Data for this exercise: Begin

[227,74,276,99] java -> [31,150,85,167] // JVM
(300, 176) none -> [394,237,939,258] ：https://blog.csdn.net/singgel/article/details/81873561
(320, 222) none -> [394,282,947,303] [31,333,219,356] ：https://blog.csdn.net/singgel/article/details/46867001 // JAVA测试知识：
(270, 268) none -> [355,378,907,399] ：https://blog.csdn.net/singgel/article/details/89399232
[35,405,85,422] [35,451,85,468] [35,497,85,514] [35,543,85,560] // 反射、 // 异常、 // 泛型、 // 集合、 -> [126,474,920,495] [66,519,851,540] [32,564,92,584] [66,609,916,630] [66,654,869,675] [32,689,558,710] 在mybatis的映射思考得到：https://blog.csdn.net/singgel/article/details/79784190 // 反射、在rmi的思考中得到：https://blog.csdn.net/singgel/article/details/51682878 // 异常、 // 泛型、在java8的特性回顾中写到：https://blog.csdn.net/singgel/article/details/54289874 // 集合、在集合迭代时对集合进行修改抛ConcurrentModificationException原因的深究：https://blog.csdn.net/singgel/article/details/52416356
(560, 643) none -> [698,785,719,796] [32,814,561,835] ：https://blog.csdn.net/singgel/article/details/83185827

Data for this exercise: End

Problem description :: When you reach the line that contains "(270, 268) none", stop; that line and every line before it, from the very first line of the data, should be restated word for word.

Completed exercise ::
[227,74,276,99] java -> [31,150,85,167] // JVM
(300, 176) none -> [394,237,939,258] ：https://blog.csdn.net/singgel/article/details/81873561
(320, 222) none -> [394,282,947,303] [31,333,219,356] ：https://blog.csdn.net/singgel/article/details/46867001 // JAVA测试知识：
(270, 268) none -> [355,378,907,399] ：https://blog.csdn.net/singgel/article/details/89399232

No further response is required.